Лишь несколько замечаний о судьбе самой рукописи. Все, кто читал «О времени и о реке», помнят ночное путешествие в поезде через Вирджинию. Этот эпизод, рассказывает автор, задумывался как одна или две вводные главы, но в ней оказалось 100 000 слов, больше, чем в среднем по объему романе. Пришлось провести героическую работу по сокращению, и она одна заняла несколько лет. В другом месте романа четыре человека ведут разговор в течение четырех часов. «Все завзятые любители поговорить, порою они перебивают друг друга. Разговор вышел захватывающий и живой, потому что я знал характеры и особенности речи каждого из его участников и ничего не забыл. Но вот единственное, что на самом деле происходит в этой сцене: молодая женщина выходит из машины, на которой ее привез муж, и скрывается в доме матери, и всякий раз, когда он подает ей сигнал, она кричит ему: „Да, да, я сейчас иду!“ Эти пять минут действительно превратились в четыре часа, и все то время, пока бедняга на улице подавал сигнал гудком, две женщины и двое молодых людей в доме разговаривали едва ли не обо всем на свете — о жителях этого города, их прошлом, вспоминали предания старины, обсуждали сегодняшний день и строили планы на будущее. Я записал все точно, то, что сам пережил тысячу раз. Но четыре человека наговорили у меня 80 000 слов на 200 печатных страниц убористого шрифта — и это при том, что эпизод представлял собой всего лишь маленькую сцену огромной книги. Так что в таком виде сцена, разумеется, пойти не могла, и ее пришлось изъять».

Хуже всего, однако, что параллельно с сокращениями ему пришлось заканчивать главы, которые были лишь намечены, писать те, что вообще не были написаны, а также увязывать между собой эпизоды, подвергшиеся наибольшим сокращениям. Он снова стал писать слишком длинно, фактически новые книги, которые сами требовали сокращений. И когда издатель в какой-то момент пришел к выводу, что часть рукописи, которую можно было бы назвать собственно романом, практически закончена, Вулф впал в отчаяние и запретил издавать незавершенную работу.

Издателю удалось убедить его, что он так-таки никогда и не станет Флобером: завершенность — не его судьба. И тогда он разрешил публикацию.

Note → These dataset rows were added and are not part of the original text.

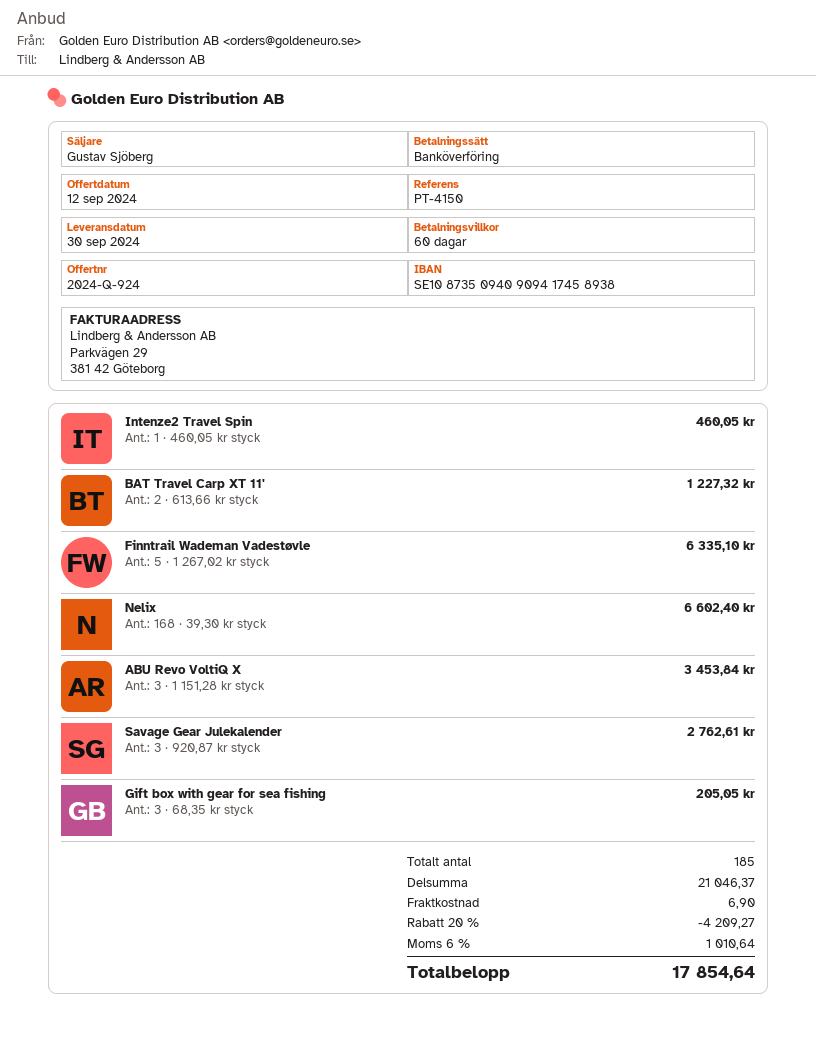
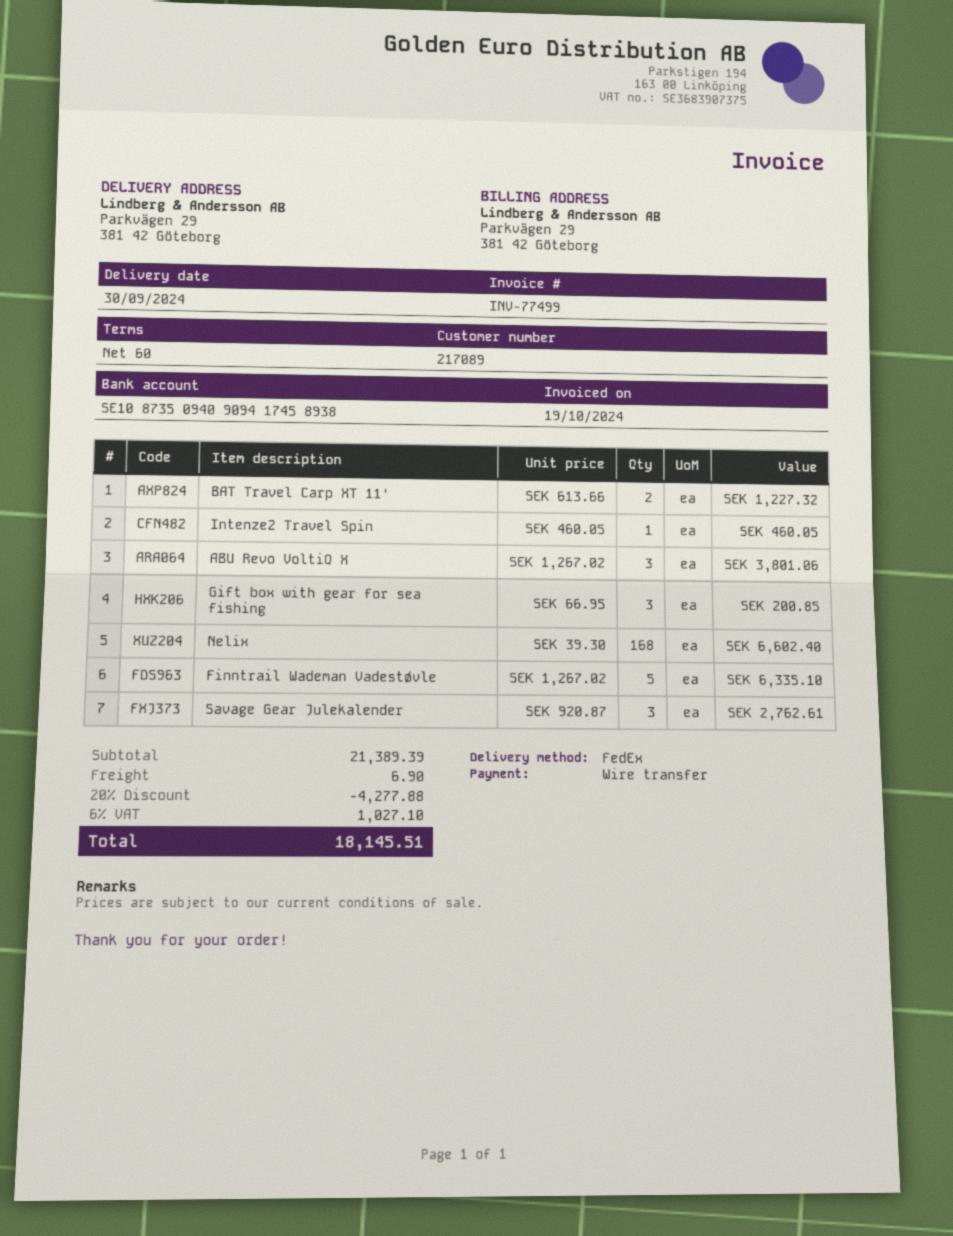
ABU Revo VoltiQ X: 3 x 1151.28 = 3453.84 -> 3 x 1267.02 = 3801.06
Gift box with gear for sea fishing: 3 x 68.35 = 205.05 -> 3 x 66.95 = 200.85
subtotal: 21046.37 -> 21389.39
discount: 20% = 4209.27 -> 20% = 4277.88
tax: 6% = 1010.64 -> 6% = 1027.10
total: 17854.64 -> 18145.51

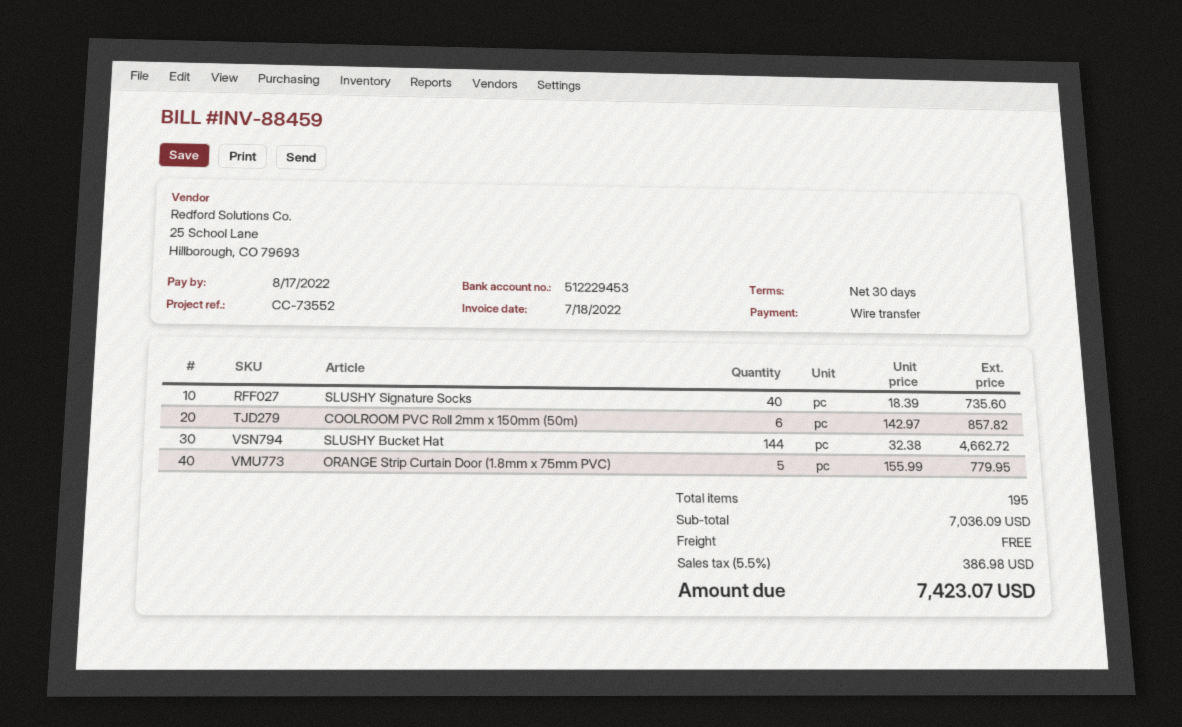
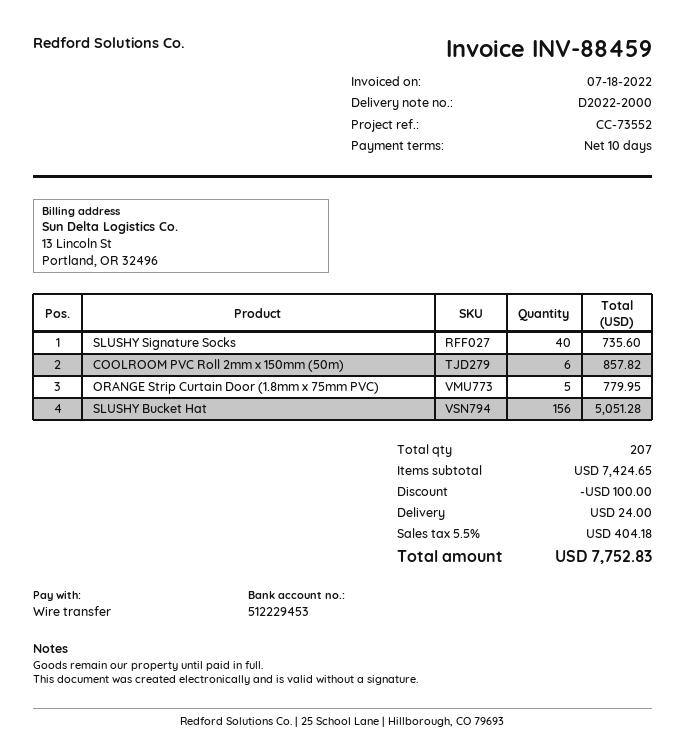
payment terms: 30 days -> 10 days
SLUSHY Bucket Hat: 144 for 4662.72 -> 156 for 5051.28
total quantity: 195 -> 207
subtotal: 7036.09 -> 7424.65
discount: none -> 100.00
shipping: 0.00 -> 24.00
tax: 5.5% = 386.98 -> 5.5% = 404.18
total: 7423.07 -> 7752.83

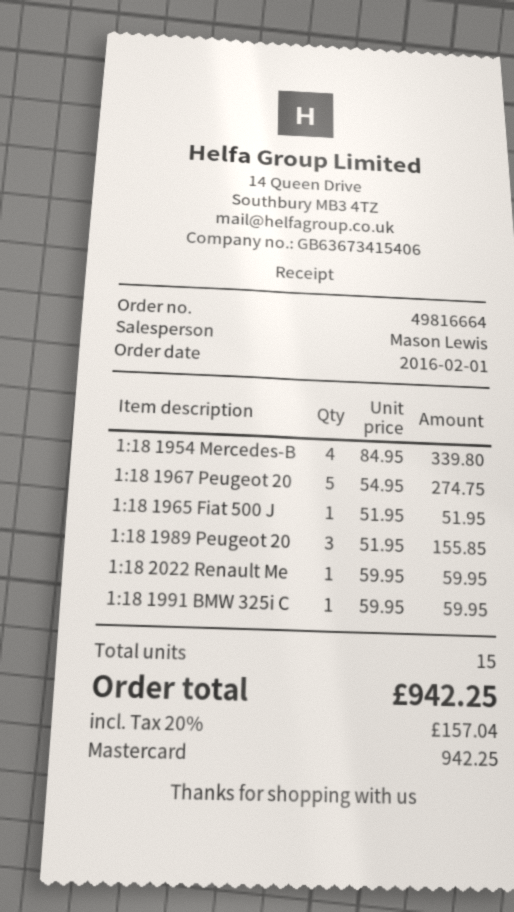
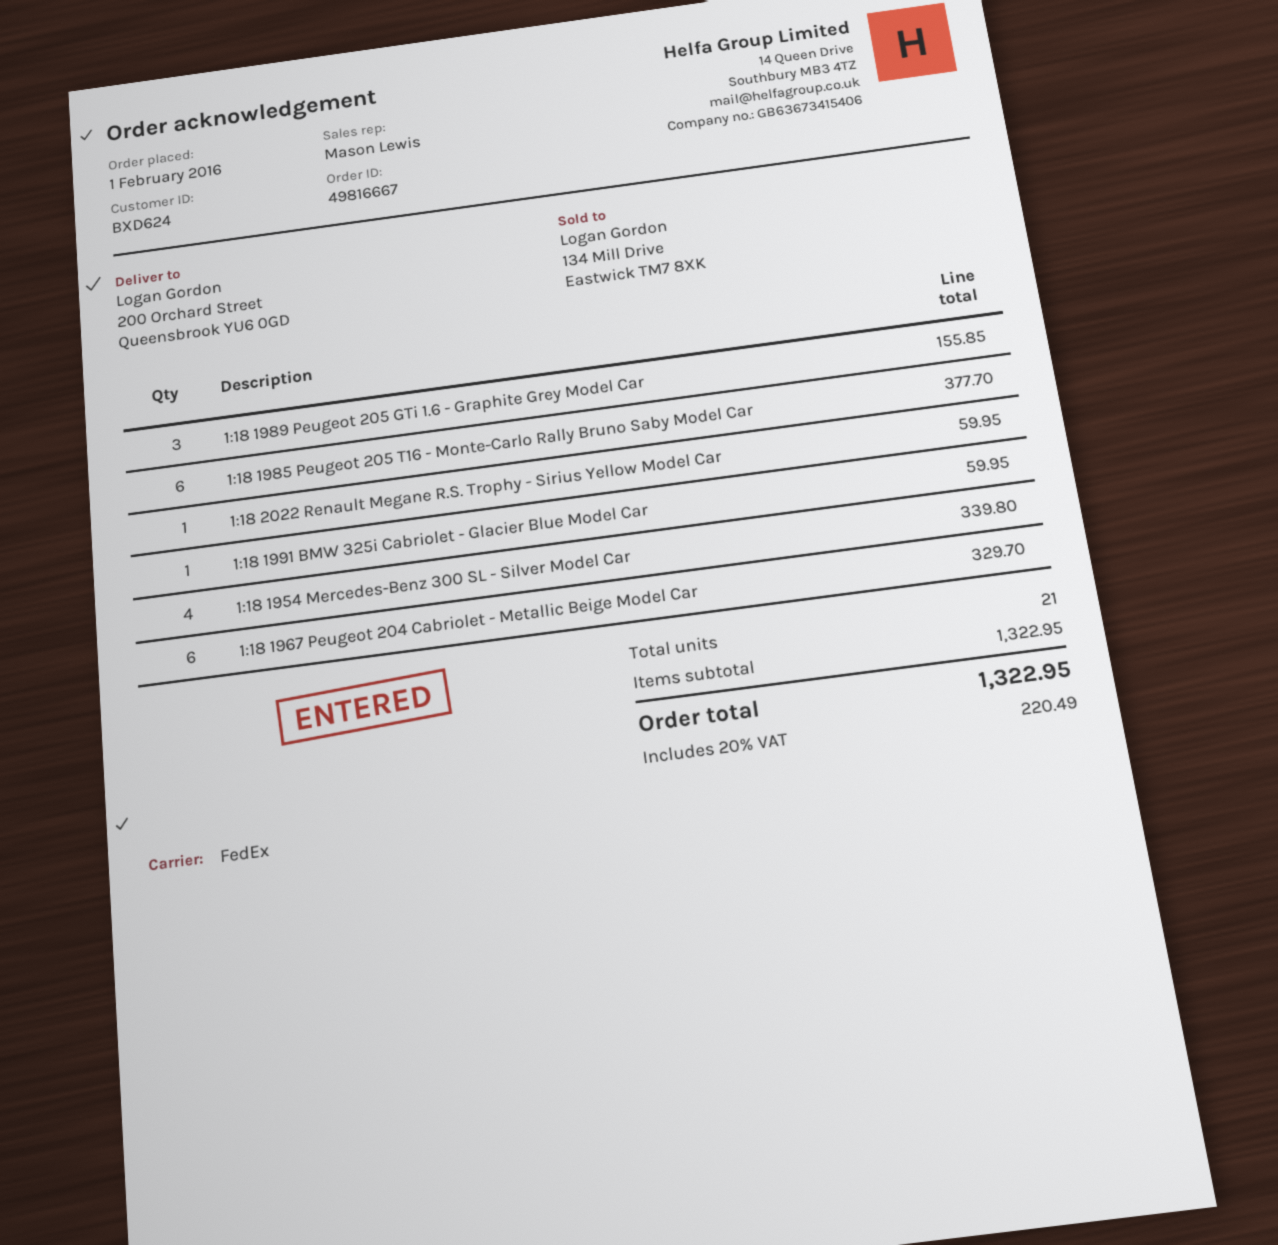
order number: 49816664 -> 49816667
1:18 1967 Peugeot 20: 5 for 274.75 -> 6 for 329.70
1:18 1965 Fiat 500 J: 1 for 51.95 -> none
1:18 1985 Peugeot 205 T16 - Monte-Carlo Rally Bruno Saby Model Car: none -> 6 for 377.70
total quantity: 15 -> 21
tax: 20% = 157.04 -> 20% = 220.49
total: 942.25 -> 1322.95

Бесконечно убедительны также описания Вулфом отчаяния, охватившего его при мысли о предстоящем разоблачении. Во-первых, он был уверен, что роман недоработан, во-вторых, его страшно мучила мысль, что, издав роман, он раскроет себя самого. Он прекрасно видит в этом внутреннее противоречие, вечное противоречие творчества. У него ведь было шесть лет для раскаяния, раз уж он был чересчур стыдлив, чтобы отдавать свои книги на всеобщий суд. Все это, однако, не мешало ему страшиться процесса, довести который до конца ему было необходимо для себя самого. Страх был так велик, что он снова уехал в Европу до выхода книги и, когда получил первую телеграмму об успехе романа, подумал, что издатель жалеет его и таким образом хочет сообщить о провале. Тогда он послал наконец ответную телеграмму, которой сообщал, что достаточно крепок и силен, чтобы знать истину, как бы она ни была ужасна.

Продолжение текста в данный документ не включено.